Items from a data source:
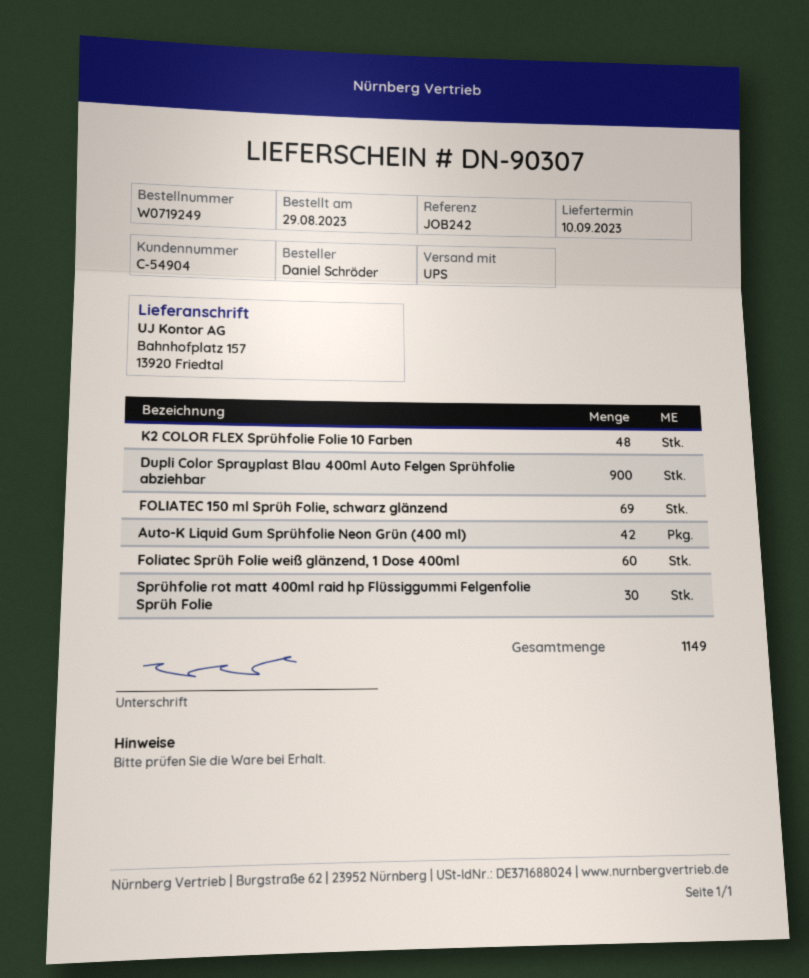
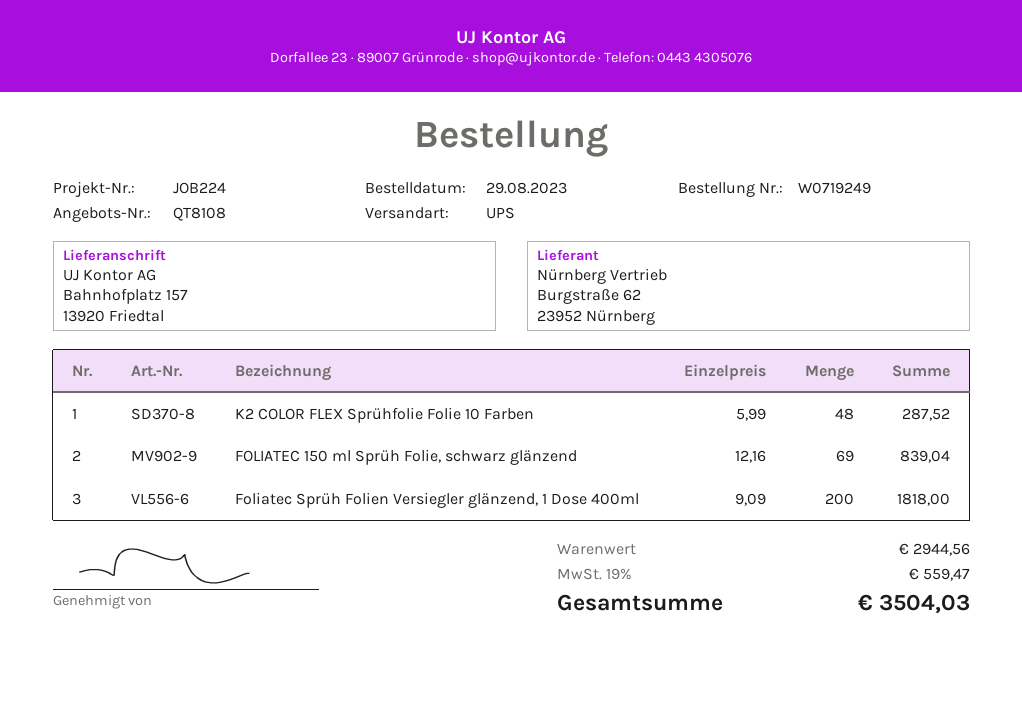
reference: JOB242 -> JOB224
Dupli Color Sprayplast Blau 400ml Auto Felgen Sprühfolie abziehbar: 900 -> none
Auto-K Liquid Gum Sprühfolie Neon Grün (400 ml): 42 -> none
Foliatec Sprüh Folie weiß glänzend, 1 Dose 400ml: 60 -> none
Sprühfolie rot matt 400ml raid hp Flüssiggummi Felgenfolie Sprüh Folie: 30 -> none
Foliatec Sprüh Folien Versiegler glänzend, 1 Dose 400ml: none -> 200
--
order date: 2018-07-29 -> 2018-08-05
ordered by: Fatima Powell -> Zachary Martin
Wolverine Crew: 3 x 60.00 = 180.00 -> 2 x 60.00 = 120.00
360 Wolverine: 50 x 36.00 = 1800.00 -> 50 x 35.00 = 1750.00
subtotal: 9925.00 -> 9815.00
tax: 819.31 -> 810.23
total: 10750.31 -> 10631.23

WORK ITEM:
Reproduce, character for character, only the lines of the preceding data that start at the line with "ordered by: Fatima Powell -> Zachary Martin" and end at the line with "total: 10750.31 -> 10631.23", both included.

TASK RESULT:
ordered by: Fatima Powell -> Zachary Martin
Wolverine Crew: 3 x 60.00 = 180.00 -> 2 x 60.00 = 120.00
360 Wolverine: 50 x 36.00 = 1800.00 -> 50 x 35.00 = 1750.00
subtotal: 9925.00 -> 9815.00
tax: 819.31 -> 810.23
total: 10750.31 -> 10631.23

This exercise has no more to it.